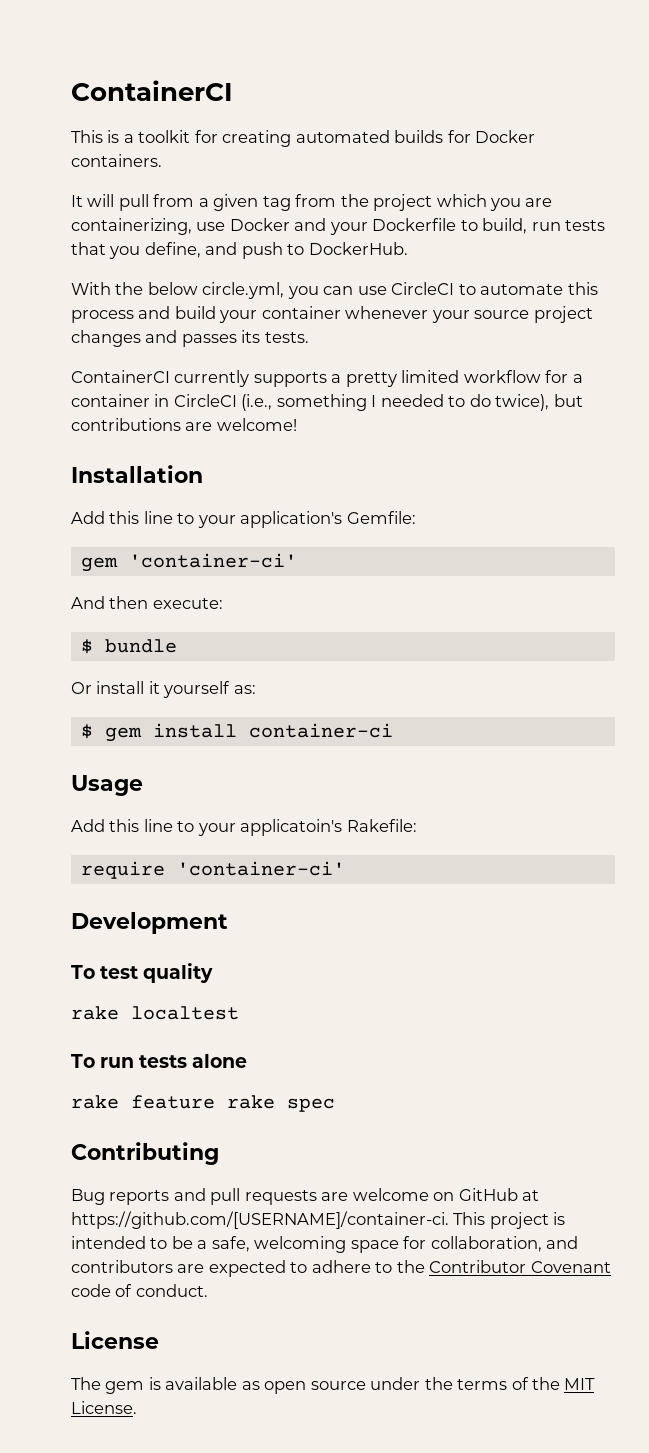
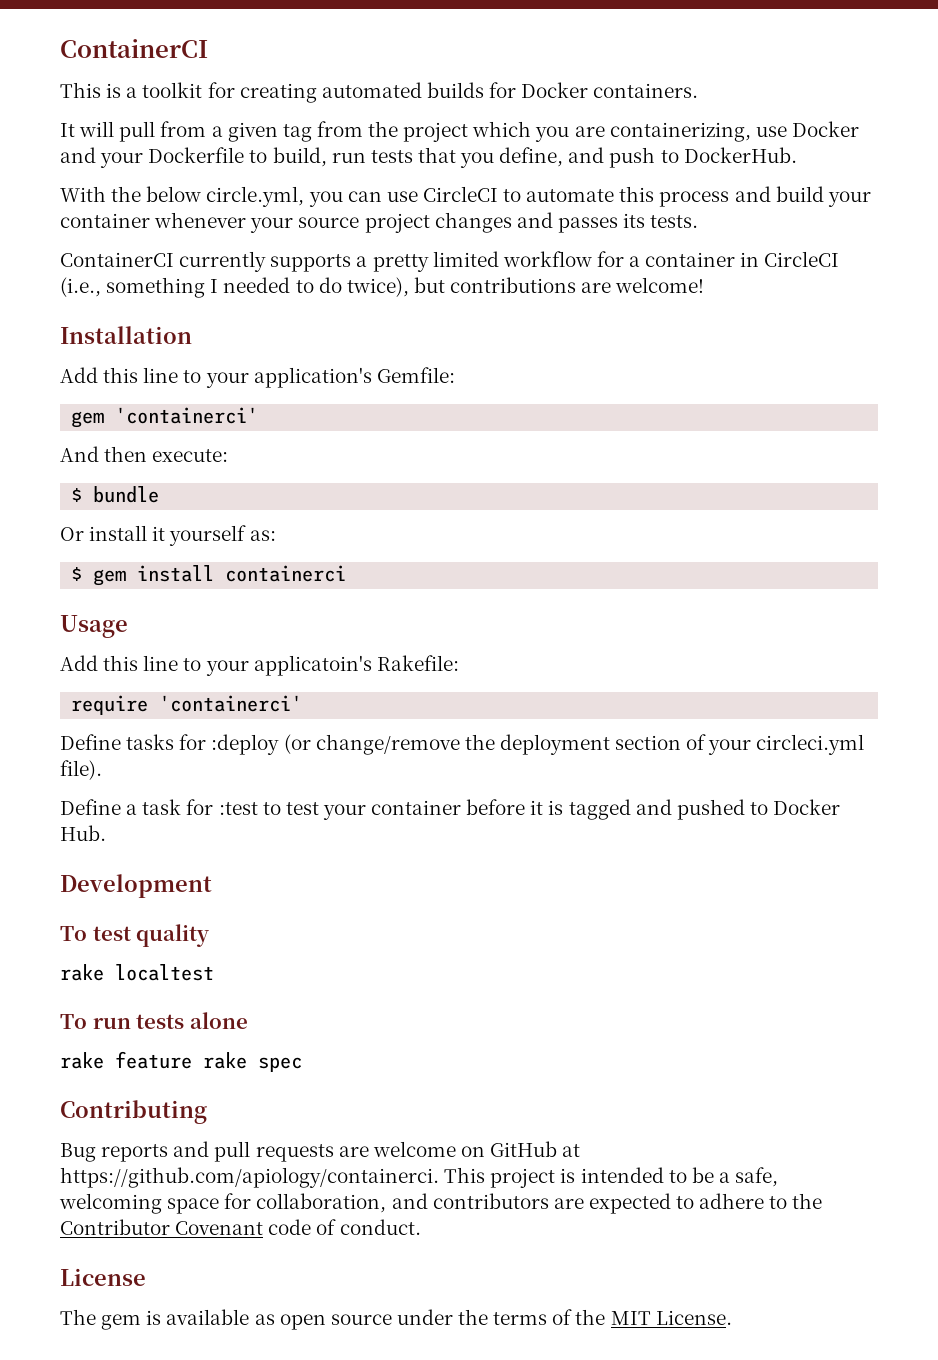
[128,553,297,568] 'container-ci' -> [115,407,259,424] 'containerci'
[248,723,393,738] container-ci -> [225,565,347,582] containerci
[176,861,345,876] 'container-ci' -> [159,695,303,712] [60,734,865,755] [60,760,102,780] [60,799,841,820] [60,825,106,841] 'containerci' // Define tasks for :deploy (or change/remove the deployment section of your circleci.yml file). // Define a task for :test to test your container before it is tagged and pushed to Docker Hub.
[71,1211,449,1229] https://github.com/[USERNAME]/container-ci. -> [60,1167,439,1188] https://github.com/apiology/containerci.

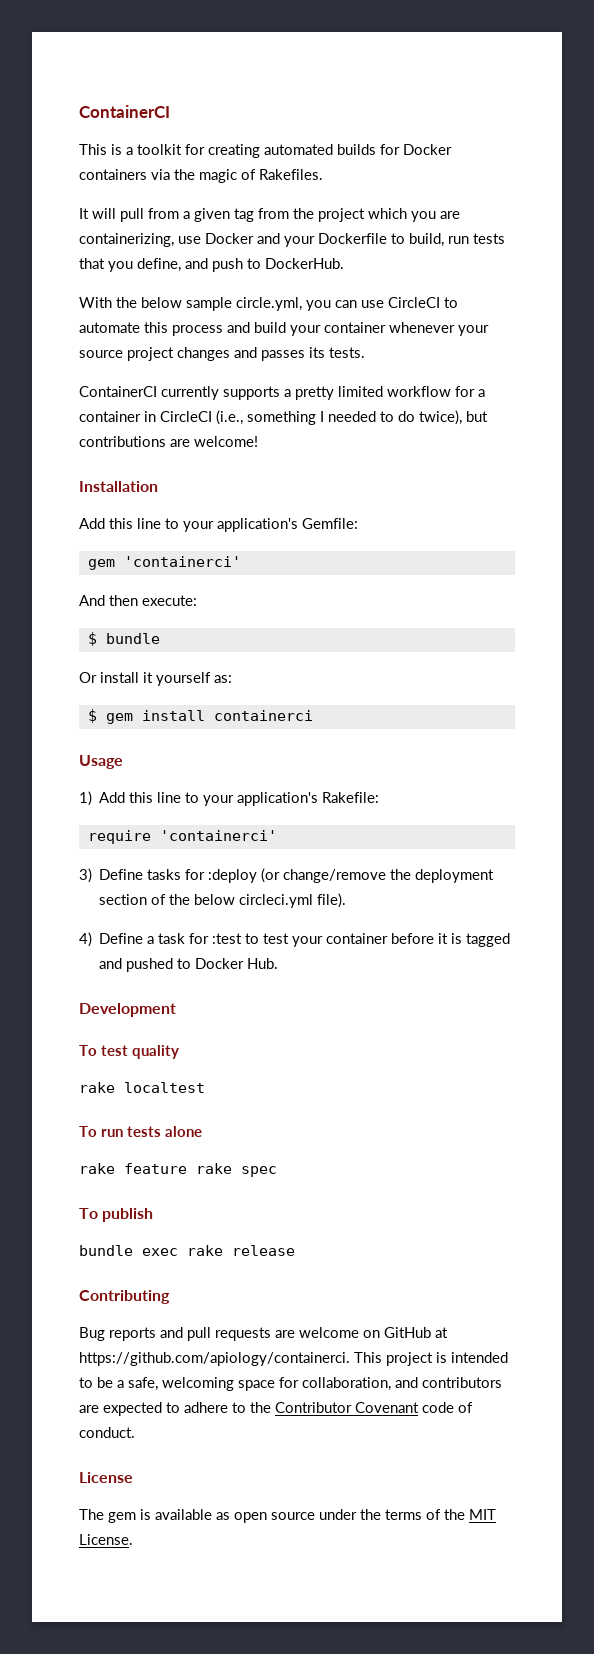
[593,83,699,98] containers. -> [79,169,323,183] containers via the magic of Rakefiles.
(202, 194) none -> [186,297,232,311] sample
[60,655,372,676] Add this line to your applicatoin's -> [79,791,319,806] 1) Add this line to your application's
(303, 703) none -> [79,868,92,883] 3)
[708,739,752,755] your -> [169,894,236,905] the below
(102, 770) none -> [79,932,92,947] 4)
(302, 1064) none -> [79,1208,154,1222] [79,1245,295,1256] // To publish // bundle exec rake release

━━━━━━━━━━

■ PROBLEM TO WORK ON
Drop every picture and repeat the rest of the entries exactly.

■ RESPONSE
[128,553,297,568] 'container-ci' -> [115,407,259,424] 'containerci'
[248,723,393,738] container-ci -> [225,565,347,582] containerci
[176,861,345,876] 'container-ci' -> [159,695,303,712] [60,734,865,755] [60,760,102,780] [60,799,841,820] [60,825,106,841] 'containerci' // Define tasks for :deploy (or change/remove the deployment section of your circleci.yml file). // Define a task for :test to test your container before it is tagged and pushed to Docker Hub.
[71,1211,449,1229] https://github.com/[USERNAME]/container-ci. -> [60,1167,439,1188] https://github.com/apiology/containerci.

[593,83,699,98] containers. -> [79,169,323,183] containers via the magic of Rakefiles.
(202, 194) none -> [186,297,232,311] sample
[60,655,372,676] Add this line to your applicatoin's -> [79,791,319,806] 1) Add this line to your application's
(303, 703) none -> [79,868,92,883] 3)
[708,739,752,755] your -> [169,894,236,905] the below
(102, 770) none -> [79,932,92,947] 4)
(302, 1064) none -> [79,1208,154,1222] [79,1245,295,1256] // To publish // bundle exec rake release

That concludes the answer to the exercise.